Air Matcha.
"Ayo putus." Ucap ku secara tiba-tiba setelah dia menyelesaikan seluruh pekerjaannya dengan tenang.
"Kamu mau putus kah?"
"Apa dipikiran kamu ketika aku minta putus?"
Dia menatap langit-langit kamar dengan pandangan menerawang.
"Aku adalah salah satu bahan pikiran kamu yang semakin berisik akhir-akhir ini. Melepaskan aku, berarti memberikan ruang untuk pikiran kamu tidak berisik."
bodoh. Senyum ku mendengar tutur isi pikiran yang begitu jujur.
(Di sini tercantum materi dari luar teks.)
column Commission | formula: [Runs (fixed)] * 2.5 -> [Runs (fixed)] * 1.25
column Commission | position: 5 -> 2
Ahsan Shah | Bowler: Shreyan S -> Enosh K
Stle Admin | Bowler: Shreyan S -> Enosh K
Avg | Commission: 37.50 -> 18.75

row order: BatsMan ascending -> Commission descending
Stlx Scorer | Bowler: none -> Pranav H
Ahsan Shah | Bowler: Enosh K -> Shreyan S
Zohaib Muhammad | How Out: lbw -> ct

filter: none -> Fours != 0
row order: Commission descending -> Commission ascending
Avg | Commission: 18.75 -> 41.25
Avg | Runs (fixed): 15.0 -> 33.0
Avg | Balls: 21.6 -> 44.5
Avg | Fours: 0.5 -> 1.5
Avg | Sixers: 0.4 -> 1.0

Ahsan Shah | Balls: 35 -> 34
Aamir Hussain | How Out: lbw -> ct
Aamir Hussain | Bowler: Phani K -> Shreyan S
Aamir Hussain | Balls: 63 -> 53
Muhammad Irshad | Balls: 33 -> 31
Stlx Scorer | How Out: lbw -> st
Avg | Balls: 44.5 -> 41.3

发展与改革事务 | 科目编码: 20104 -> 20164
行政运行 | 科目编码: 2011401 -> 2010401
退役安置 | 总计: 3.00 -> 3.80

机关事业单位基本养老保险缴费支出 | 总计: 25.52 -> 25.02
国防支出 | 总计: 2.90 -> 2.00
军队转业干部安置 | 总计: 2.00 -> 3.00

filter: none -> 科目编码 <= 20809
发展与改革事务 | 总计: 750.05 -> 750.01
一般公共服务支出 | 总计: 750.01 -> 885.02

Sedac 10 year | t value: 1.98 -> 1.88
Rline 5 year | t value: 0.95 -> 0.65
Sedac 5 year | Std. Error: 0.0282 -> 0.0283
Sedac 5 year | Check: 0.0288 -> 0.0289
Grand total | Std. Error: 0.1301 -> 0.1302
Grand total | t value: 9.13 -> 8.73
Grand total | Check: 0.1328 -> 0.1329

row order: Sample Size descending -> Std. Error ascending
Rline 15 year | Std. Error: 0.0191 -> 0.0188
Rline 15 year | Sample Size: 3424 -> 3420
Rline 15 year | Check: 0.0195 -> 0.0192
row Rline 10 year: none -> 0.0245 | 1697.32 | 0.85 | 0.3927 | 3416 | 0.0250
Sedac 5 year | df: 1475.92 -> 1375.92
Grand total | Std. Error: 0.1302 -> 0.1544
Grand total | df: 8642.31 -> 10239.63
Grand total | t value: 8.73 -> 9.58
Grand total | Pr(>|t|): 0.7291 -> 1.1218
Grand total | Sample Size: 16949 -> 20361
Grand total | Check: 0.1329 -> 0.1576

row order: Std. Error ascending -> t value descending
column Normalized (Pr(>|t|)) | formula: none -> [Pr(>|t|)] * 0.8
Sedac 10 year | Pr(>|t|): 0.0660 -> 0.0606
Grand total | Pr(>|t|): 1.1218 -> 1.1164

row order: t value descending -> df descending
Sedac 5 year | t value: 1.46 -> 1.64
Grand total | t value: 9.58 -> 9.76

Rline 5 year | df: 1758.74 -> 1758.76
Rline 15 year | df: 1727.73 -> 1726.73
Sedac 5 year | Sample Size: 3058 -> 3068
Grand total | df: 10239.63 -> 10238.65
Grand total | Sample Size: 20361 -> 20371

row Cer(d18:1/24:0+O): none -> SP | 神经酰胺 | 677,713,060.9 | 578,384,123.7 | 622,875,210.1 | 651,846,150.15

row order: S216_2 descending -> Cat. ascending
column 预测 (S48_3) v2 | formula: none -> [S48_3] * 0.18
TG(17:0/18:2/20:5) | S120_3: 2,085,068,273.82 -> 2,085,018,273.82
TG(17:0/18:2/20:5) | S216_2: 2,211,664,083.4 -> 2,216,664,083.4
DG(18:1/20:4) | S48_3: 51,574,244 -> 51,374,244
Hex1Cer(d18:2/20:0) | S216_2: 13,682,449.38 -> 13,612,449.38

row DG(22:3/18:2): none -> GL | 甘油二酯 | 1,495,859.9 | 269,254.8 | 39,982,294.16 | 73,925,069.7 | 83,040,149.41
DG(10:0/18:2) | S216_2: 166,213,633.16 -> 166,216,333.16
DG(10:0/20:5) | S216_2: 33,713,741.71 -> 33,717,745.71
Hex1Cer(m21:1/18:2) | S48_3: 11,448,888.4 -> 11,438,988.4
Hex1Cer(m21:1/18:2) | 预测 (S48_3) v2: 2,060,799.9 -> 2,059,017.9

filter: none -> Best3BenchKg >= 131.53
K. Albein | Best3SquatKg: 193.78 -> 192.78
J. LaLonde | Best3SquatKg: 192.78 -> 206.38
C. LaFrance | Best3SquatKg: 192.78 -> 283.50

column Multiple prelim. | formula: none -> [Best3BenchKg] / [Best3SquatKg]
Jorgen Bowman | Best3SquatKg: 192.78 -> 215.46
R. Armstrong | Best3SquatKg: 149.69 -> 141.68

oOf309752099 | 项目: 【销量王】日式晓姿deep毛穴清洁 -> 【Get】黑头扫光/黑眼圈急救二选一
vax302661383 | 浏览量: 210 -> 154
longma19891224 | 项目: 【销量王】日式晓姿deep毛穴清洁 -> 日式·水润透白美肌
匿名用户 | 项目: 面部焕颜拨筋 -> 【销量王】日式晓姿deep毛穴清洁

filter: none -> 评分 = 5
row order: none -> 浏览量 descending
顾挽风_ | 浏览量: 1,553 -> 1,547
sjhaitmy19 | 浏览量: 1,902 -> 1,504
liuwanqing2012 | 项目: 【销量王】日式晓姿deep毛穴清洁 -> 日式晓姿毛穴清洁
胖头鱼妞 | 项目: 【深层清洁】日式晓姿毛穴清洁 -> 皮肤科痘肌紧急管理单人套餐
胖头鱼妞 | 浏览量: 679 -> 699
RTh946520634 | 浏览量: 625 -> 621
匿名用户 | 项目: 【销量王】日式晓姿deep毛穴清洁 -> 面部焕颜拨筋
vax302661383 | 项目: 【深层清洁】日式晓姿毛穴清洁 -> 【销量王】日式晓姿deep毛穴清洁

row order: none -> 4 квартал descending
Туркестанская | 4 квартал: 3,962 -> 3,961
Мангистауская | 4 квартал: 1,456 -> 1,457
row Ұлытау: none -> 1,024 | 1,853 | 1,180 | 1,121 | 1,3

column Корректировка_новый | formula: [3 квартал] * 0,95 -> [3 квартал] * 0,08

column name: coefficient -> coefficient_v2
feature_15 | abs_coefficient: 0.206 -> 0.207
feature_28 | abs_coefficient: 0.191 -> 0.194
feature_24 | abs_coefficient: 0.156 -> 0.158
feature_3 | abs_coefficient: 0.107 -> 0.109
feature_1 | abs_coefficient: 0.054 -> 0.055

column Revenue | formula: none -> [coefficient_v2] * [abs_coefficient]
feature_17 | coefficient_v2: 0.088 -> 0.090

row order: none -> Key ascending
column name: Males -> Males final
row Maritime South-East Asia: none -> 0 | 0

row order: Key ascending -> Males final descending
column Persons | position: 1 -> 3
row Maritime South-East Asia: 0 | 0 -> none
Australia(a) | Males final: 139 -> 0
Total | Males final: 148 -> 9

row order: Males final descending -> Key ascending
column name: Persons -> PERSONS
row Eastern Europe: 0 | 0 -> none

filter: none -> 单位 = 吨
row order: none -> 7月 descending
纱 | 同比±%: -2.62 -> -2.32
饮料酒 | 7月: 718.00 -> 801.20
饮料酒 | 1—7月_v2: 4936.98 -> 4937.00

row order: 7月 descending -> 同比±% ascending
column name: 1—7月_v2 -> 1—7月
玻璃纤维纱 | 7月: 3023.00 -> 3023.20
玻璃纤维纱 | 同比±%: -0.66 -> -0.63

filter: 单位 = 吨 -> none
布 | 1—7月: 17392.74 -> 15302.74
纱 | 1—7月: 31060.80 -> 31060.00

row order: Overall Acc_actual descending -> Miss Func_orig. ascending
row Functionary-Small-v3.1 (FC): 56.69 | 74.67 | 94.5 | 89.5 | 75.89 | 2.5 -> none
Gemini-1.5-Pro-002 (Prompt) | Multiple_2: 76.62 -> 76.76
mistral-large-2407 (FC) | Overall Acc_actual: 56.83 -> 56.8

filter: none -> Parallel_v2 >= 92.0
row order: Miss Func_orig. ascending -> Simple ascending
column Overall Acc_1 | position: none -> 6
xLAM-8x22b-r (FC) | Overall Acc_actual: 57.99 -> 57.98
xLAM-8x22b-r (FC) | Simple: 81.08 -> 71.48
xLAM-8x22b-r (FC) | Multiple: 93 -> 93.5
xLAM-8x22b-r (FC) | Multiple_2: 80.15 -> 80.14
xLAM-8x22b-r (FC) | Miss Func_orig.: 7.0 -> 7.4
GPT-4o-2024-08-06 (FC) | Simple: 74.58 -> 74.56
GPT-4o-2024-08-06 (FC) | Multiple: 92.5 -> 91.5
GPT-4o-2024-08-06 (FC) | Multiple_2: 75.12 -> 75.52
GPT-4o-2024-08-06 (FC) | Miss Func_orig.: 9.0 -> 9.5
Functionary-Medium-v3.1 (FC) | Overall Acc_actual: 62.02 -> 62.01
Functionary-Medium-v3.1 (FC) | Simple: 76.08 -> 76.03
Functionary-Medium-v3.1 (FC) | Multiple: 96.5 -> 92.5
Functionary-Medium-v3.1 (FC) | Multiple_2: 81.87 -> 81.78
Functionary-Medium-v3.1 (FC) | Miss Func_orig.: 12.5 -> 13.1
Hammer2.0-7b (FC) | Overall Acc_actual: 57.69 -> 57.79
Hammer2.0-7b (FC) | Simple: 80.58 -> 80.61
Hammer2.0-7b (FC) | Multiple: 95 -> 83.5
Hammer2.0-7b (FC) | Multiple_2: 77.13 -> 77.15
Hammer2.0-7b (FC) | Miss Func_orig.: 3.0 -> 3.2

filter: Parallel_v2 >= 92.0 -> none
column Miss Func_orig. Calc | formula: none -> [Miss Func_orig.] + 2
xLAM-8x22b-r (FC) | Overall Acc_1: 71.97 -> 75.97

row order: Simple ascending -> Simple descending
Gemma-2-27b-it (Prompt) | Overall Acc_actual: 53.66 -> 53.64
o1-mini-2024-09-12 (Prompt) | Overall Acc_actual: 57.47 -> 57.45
Memiliki perasaan sayang pada seseorang akan sangat wajar jika memilih untuk melepaskan diri darinya terlebih merasa diri sendiri hanya menjadi beban orang yang disayangi.
"Memangnya kalau aku ada dengan keadaan yang baik-baik saja, pikiran kamu masih tetap berisik?" tanyanya pada diriku yang ikut menatap langit-langit.
Jika tentang aku, maka ada tidak ada kamu aku akan terus menerus melawan aku.
Aku yang sekarang ini hanya sedikit lebih kuat karena ada orang yang menutup kedua telinga ku saat semuanya terdengar sanagt riuh. Saat semua bahkan dunia menyerang aku bertubi-tubi. Ada seseorang yang meyakinkan aku kalau aku bisa melawan lebih kuat lagi, sedikit lagi untuk bertahan. Aku memiliki tujuan.
"Tetap berisik."
"Tapi jika tidak ada aku sebagai beban yang kamu pikul akan lebih ringan kan? karena melepaskan aku menyelesaikan masalah."
Lagi-lagi pemikiran bodoh, berulang-ulang aku terpikir oleh pikiran itu.
Bukan kah aku ini hanya beban di kehidupan seseorang? atas dasar suara berisik itu aku tidak pernah bisa bertahan dalam suatu hubungan. Aku dulu terlalu takut untuk menyusahkan dan membuat seseorang lelah. Karena takut akan ditinggalkan dengan alasan "Aku capek sama kamu."
Aku menghadapi aku sudah sangat melelahkan. Apalagi orang lain.
Teringat dari drama Our Beloved Summer ketika Younsu meminta putus pada Ung. Alasan Younsu "Karena hanya kamu satu satunya yang bisa aku singkirkan." yang padahal Younsu ga mau Ung tau kenyataan pahit susahnya dia dalam menghadapi hidup.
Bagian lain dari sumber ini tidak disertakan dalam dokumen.